BEGIN DATA TO EXAMINE

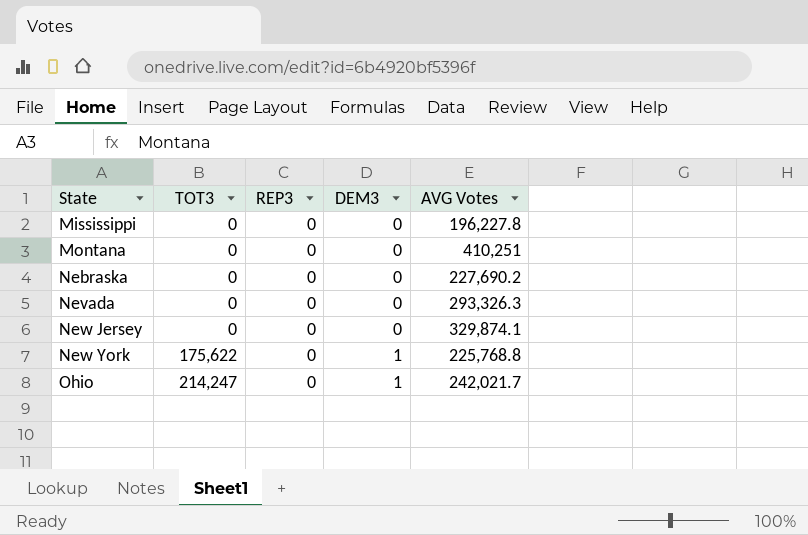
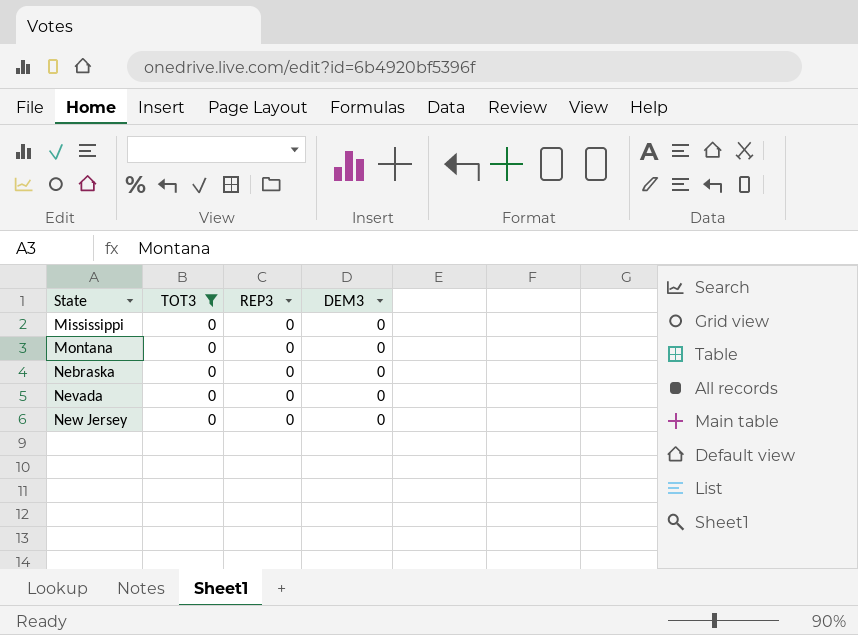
filter: none -> TOT3 = 0
column AVG Votes | position: 5 -> none

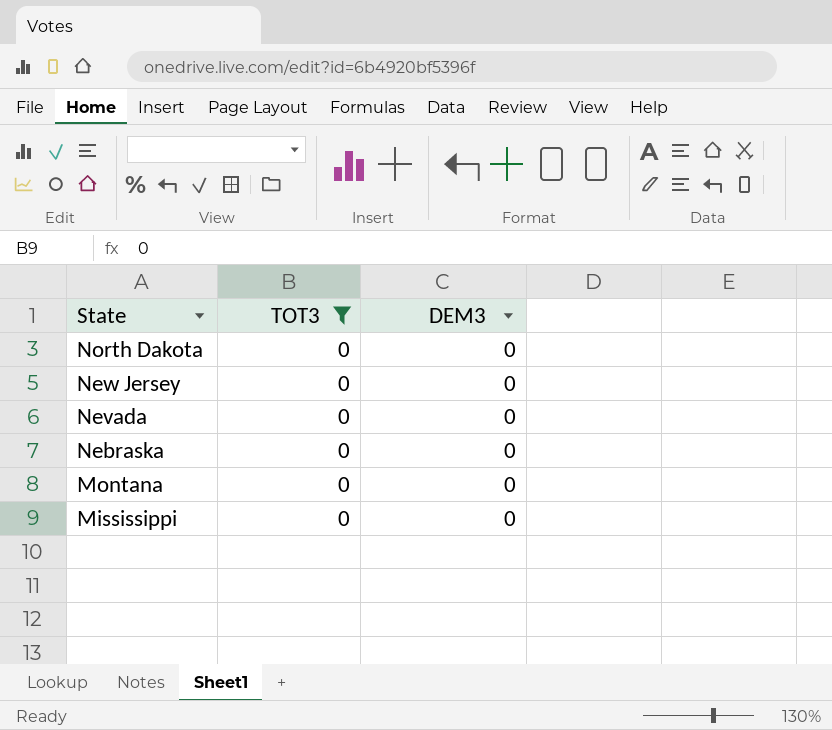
row order: State ascending -> State descending
column REP3 | position: 3 -> none
row North Dakota: none -> 0 | 0

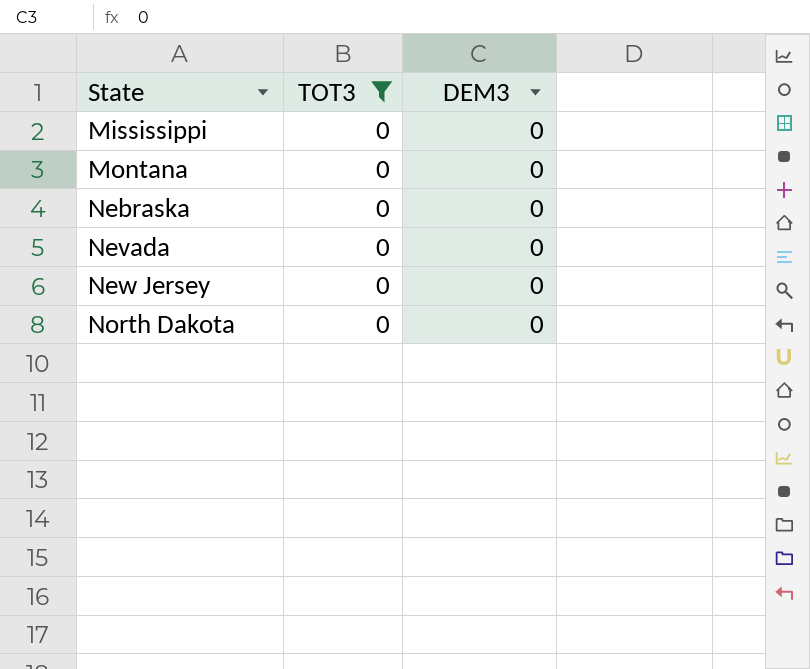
row order: State descending -> State ascending

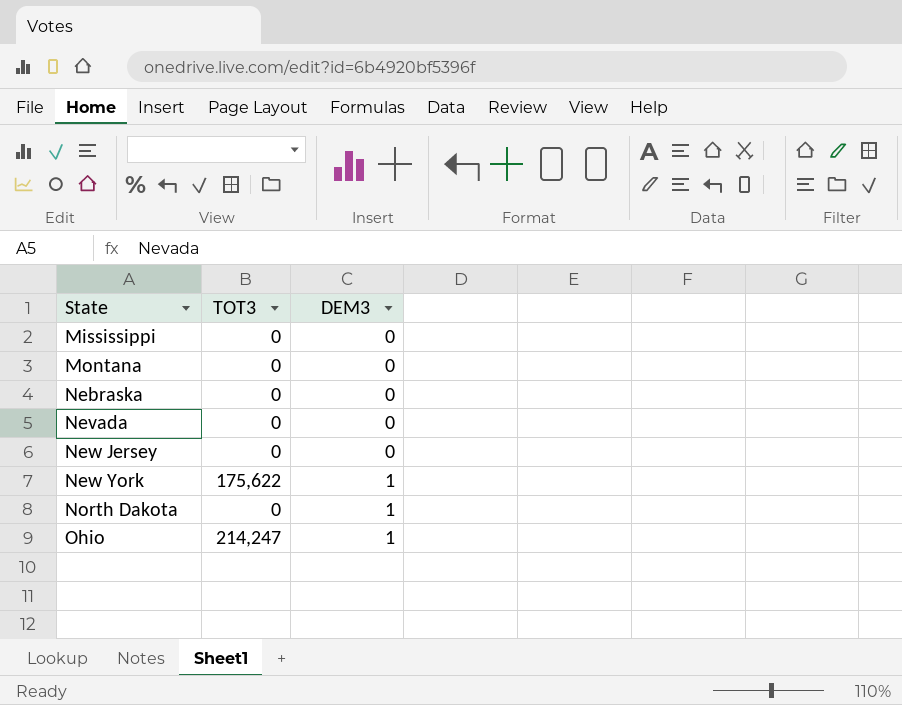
filter: TOT3 = 0 -> none
North Dakota | DEM3: 0 -> 1

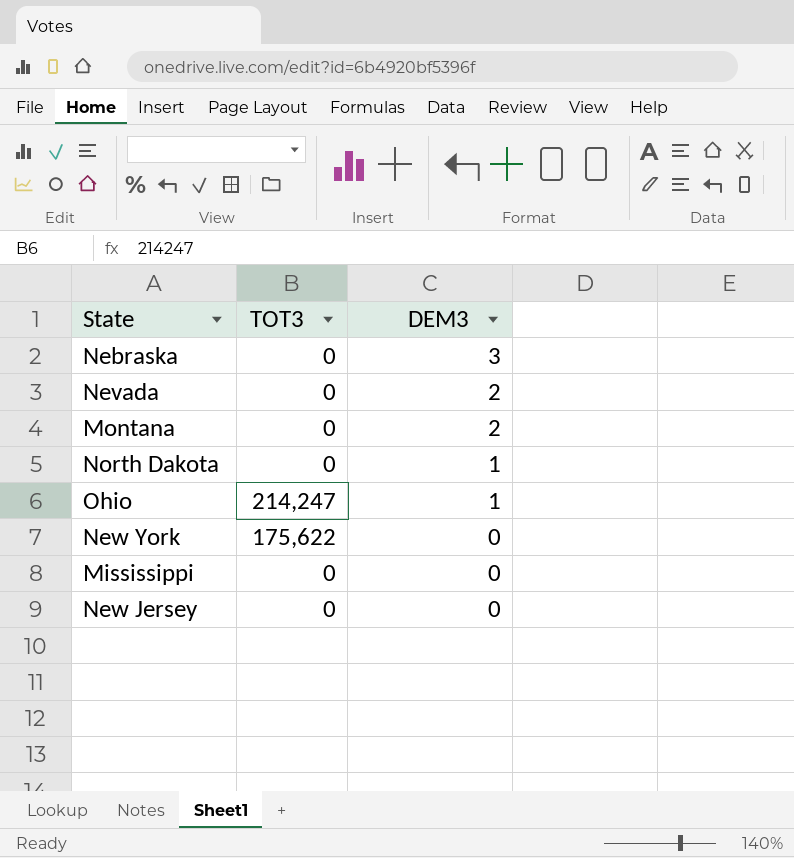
row order: State ascending -> DEM3 descending
Nebraska | DEM3: 0 -> 3
Nevada | DEM3: 0 -> 2
Montana | DEM3: 0 -> 2
New York | DEM3: 1 -> 0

END DATA TO EXAMINE

REQUIRED WORK:
What the records say must be written out exactly, with none of their pictures.

SOLUTION FOR THIS PROBLEM:
filter: none -> TOT3 = 0
column AVG Votes | position: 5 -> none

row order: State ascending -> State descending
column REP3 | position: 3 -> none
row North Dakota: none -> 0 | 0

row order: State descending -> State ascending

filter: TOT3 = 0 -> none
North Dakota | DEM3: 0 -> 1

row order: State ascending -> DEM3 descending
Nebraska | DEM3: 0 -> 3
Nevada | DEM3: 0 -> 2
Montana | DEM3: 0 -> 2
New York | DEM3: 1 -> 0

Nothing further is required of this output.